Wednesday, December 9, 2015

That blood thing that I have been getting

When one of my friends approached me at our fun gathering last night and said she had a complaint about my blog, I thought I had done something wrong along the lines of libeling someone, maybe one of those crazy drivers.

But it turns out she had a constructive criticism: While sometimes I remember to link to the explanation of a medical procedure, such as the photopheresis, or ECP, that I have been getting at Dana-Farber since May, I also sometimes write the post quickly and neglect to do it. This website provides a good explanation:

Light treatment (ECP)
This is also known as extracorporeal photopheresis or light therapy. Photopheresis can improve skin, liver and mouth GVHD. 
Doctors normally give photopheresis after other treatment hasn’t worked or has stopped working. Photopheresis is a complicated process and it may take up to 6 months before you see any real improvement in symptoms.
To have the treatment your nurse will connect you to a machine by a drip. Your blood then goes through the machine, which separates off some of your white blood cells. You then have your blood, minus the white blood cells, given back into your vein. The separated white blood cells are treated with a special drug and then exposed to ultraviolet light. This light activates the drug so that it is able to destroy the abnormal white blood cells. After this process your nurse gives back the treated white blood cells into your vein.
Each treatment takes between 3 and 4 hours.
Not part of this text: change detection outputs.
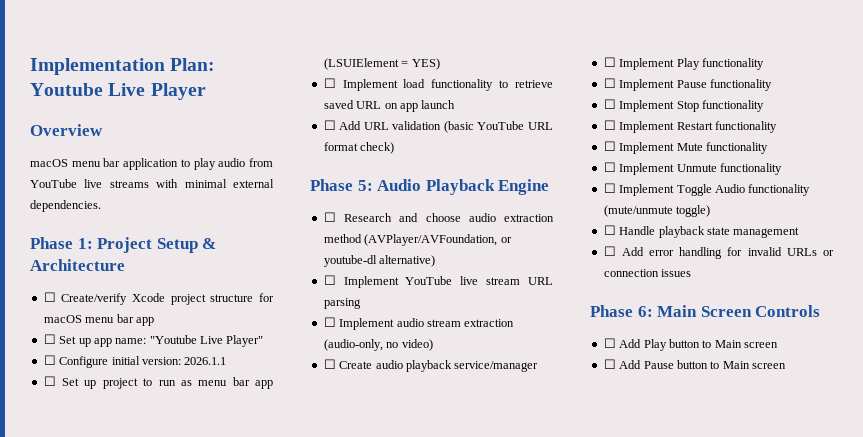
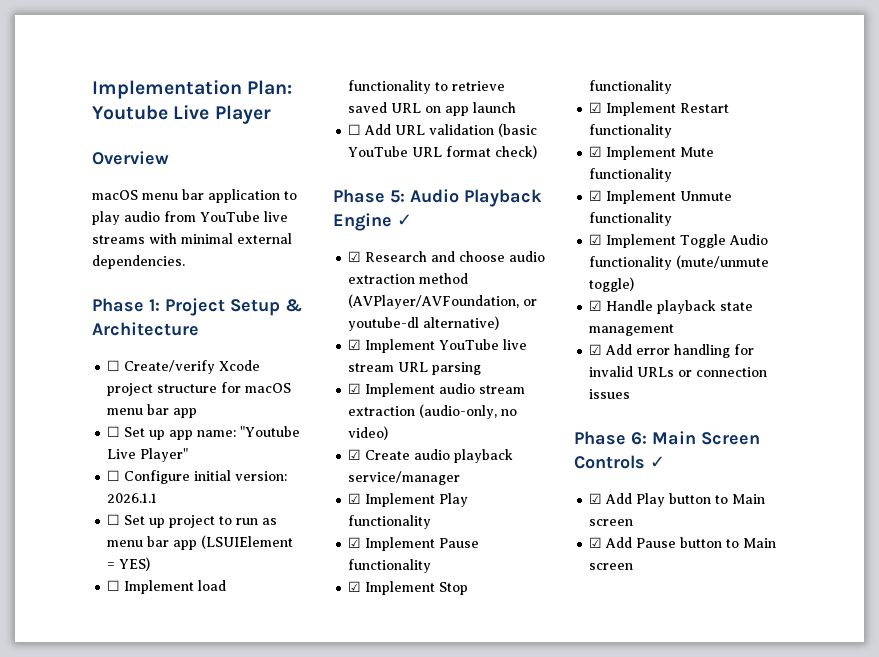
- Phase 5: Audio Playback Engine
- ☐ Research and choose audio extraction method (AVPlayer/AVFoundation, or youtube-dl alternative)
+ Phase 5: Audio Playback Engine ✓
+ ☑ Research and choose audio extraction method (AVPlayer/AVFoundation, or youtube-dl alternative)
- ☐ Implement YouTube live stream URL parsing
+ ☑ Implement YouTube live stream URL parsing
- ☐ Implement audio stream extraction (audio-only, no video)
+ ☑ Implement audio stream extraction (audio-only, no video)
- ☐ Create audio playback service/manager
+ ☑ Create audio playback service/manager
- ☐ Implement Play functionality
+ ☑ Implement Play functionality
- ☐ Implement Pause functionality
+ ☑ Implement Pause functionality
- ☐ Implement Stop functionality
+ ☑ Implement Stop functionality
- ☐ Implement Restart functionality
+ ☑ Implement Restart functionality
- ☐ Implement Mute functionality
+ ☑ Implement Mute functionality
- ☐ Implement Unmute functionality
+ ☑ Implement Unmute functionality
- ☐ Implement Toggle Audio functionality (mute/unmute toggle)
+ ☑ Implement Toggle Audio functionality (mute/unmute toggle)
- ☐ Handle playback state management
+ ☑ Handle playback state management
- ☐ Add error handling for invalid URLs or connection issues
+ ☑ Add error handling for invalid URLs or connection issues
- Phase 6: Main Screen Controls
- ☐ Add Play button to Main screen
+ Phase 6: Main Screen Controls ✓
+ ☑ Add Play button to Main screen
- ☐ Add Pause button to Main screen
+ ☑ Add Pause button to Main screen

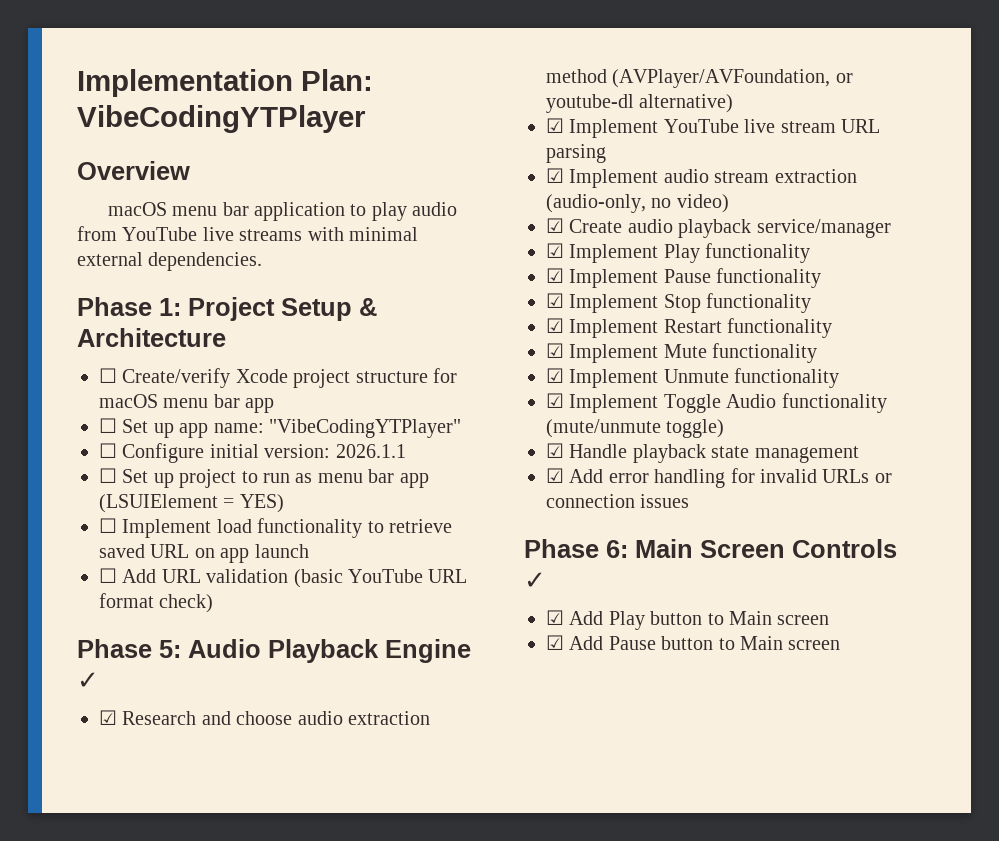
- Implementation Plan: Youtube Live Player
+ Implementation Plan: VibeCodingYTPlayer
- ☐ Set up app name: "Youtube Live Player"
+ ☐ Set up app name: "VibeCodingYTPlayer"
Having this procedure does not hurt, but some people may feel a bit weak or dizzy during or after the treatment. After the treatment your skin and eyes may be more sensitive to sunlight for about 24 hours, so you need to protect yourself from the sun and wear sunglasses.
The Kraft Blood Donor Center (where I get the procedure done) is technically at Brigham and Women's Hospital, but I usually say Dana-Farber because I come through that building and it is halfway down the corridor connecting the two. Ellen, the PA, was not happy with all of the outdoor tennis I played this summer, and neither was Dr. Alyea, but I applied a ton of sunscreen, and, even on the hottest days, sometimes wore long sleeves. 
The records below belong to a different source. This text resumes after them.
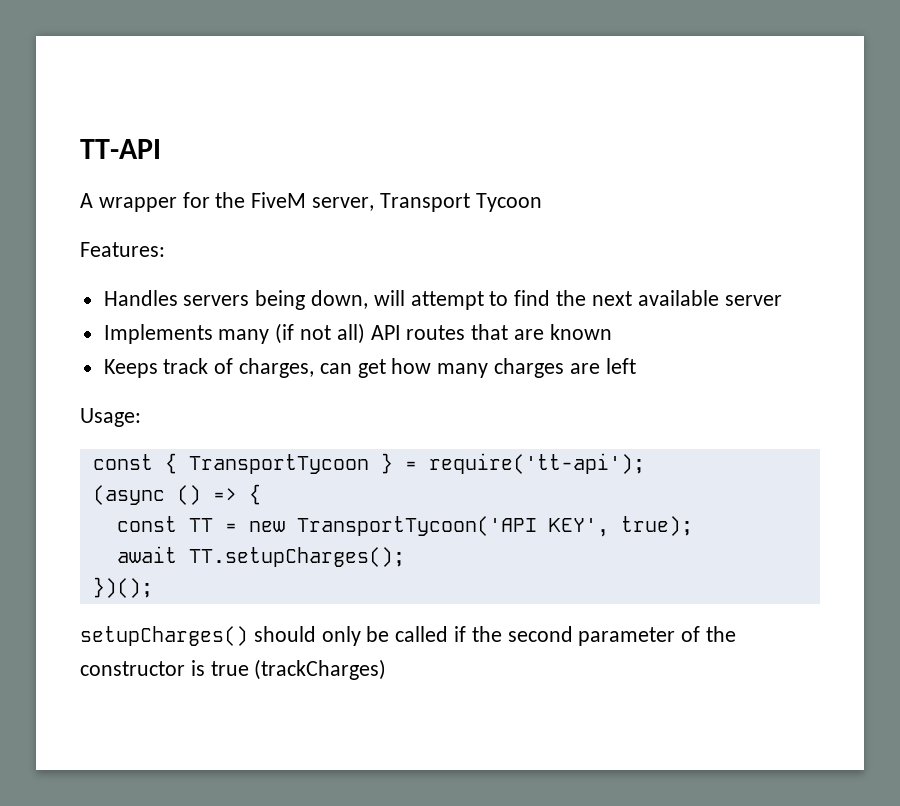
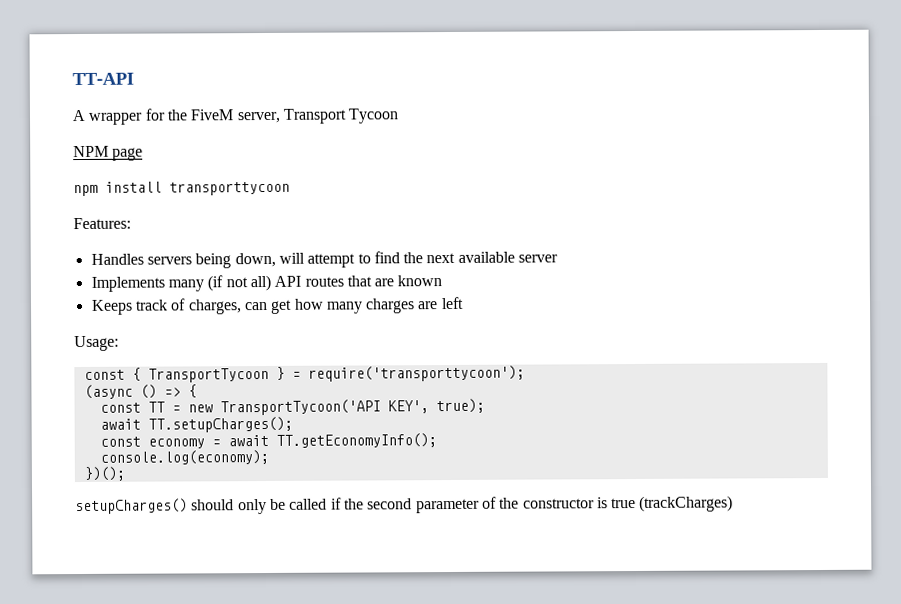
+ NPM page
+ npm install transporttycoon
- const { TransportTycoon } = require('tt-api');
+ const { TransportTycoon } = require('transporttycoon');
+ const economy = await TT.getEconomyInfo();
+ console.log(economy);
In the department of "learning more than I never wanted to know," I learned the the procedure was originally developed to give lymphoma patients radiation only to their blood without having to do it to their whole body, and then some genius researcher realized it works for graft vs. host disease of the skin. If you click on the link, you can read about how GVHD is a common side effect of an allogenic bone marrow transplant (a transplant using a donor's stem cells). It caused areas of my skin the thicken and harden, and my hands to swell, constricting my movement in a way that I did not totally realize until the procedure began to work, meaning the swelling went away and my skin softened, with the net benefit of helping me move better on the tennis court!
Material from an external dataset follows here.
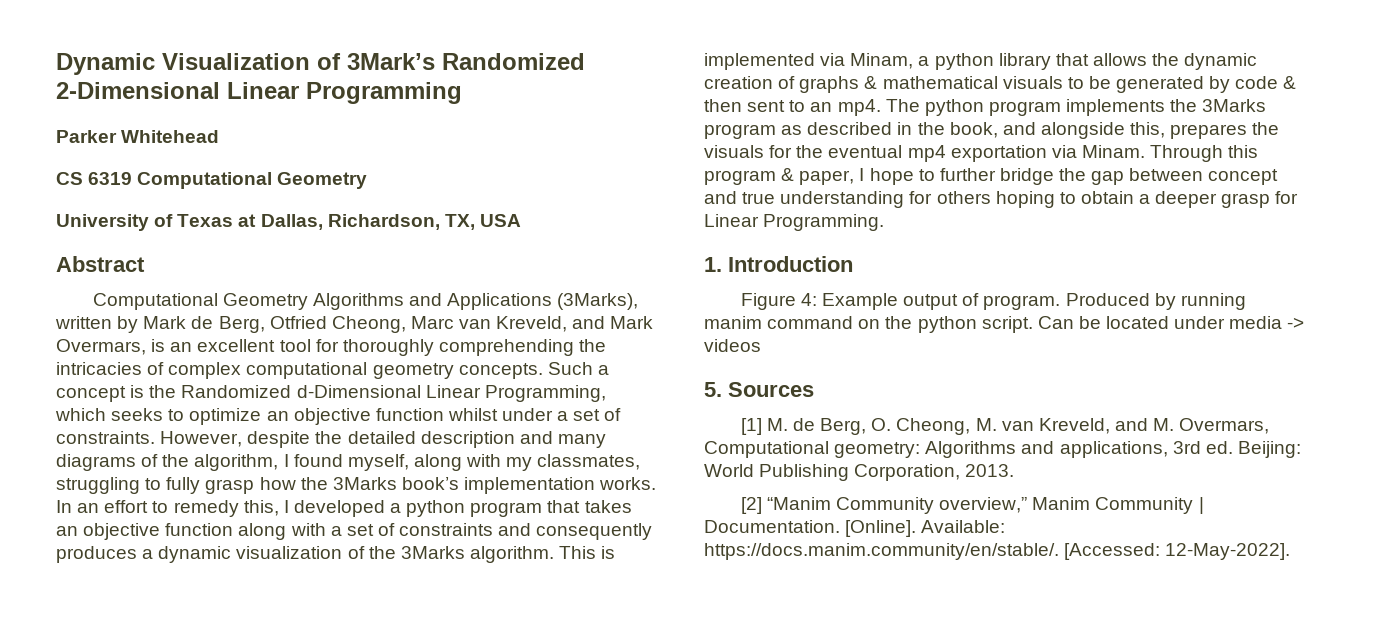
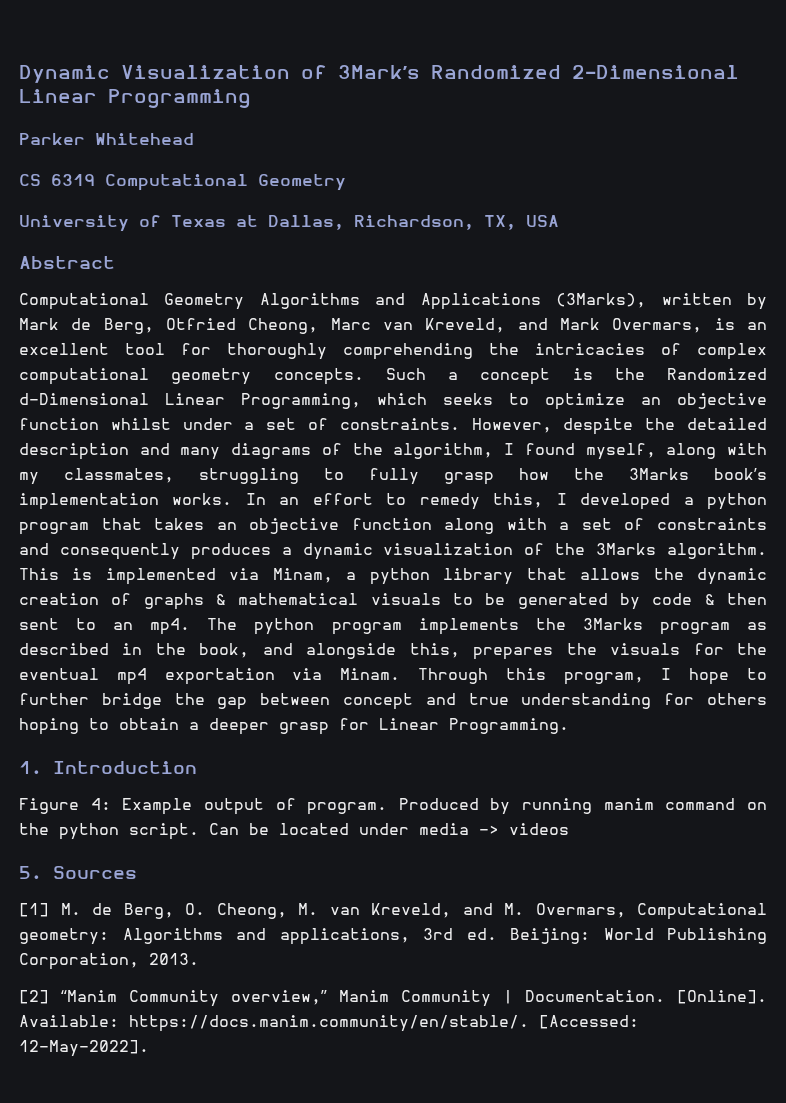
- Through this program & paper, I hope to further bridge the gap between concept and true understanding for others hoping to obtain a deeper grasp for Linear Programming.
+ Through this program, I hope to further bridge the gap between concept and true understanding for others hoping to obtain a deeper grasp for Linear Programming.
I hope to cut back in the near future to every other week. For some four months, I have been going every week, and for the three months before, twice a week. You don't get to ever totally stop because if you don't get the procedure periodically, the problem is likely to return.

During the times when I was dehydrated from diarrhea or from extreme sweating over the summer, my veins flattened out and they had trouble getting the big needle in. A few times I even got fluids before. I am going today and I hope I do OK in light of two factors that might cause some dehydration: the wine that I drank last night at our dinner, and the coffee that I plan to drink today at the tennis tea following the round robin.

I'll have to drink a lot (of water) on the way to Boston. I was going to drive myself straight from Longmeadow, but I decided to only spend a short time at the tea so I can come back and get a ride. Fingers crossed that the ride will be non eventful.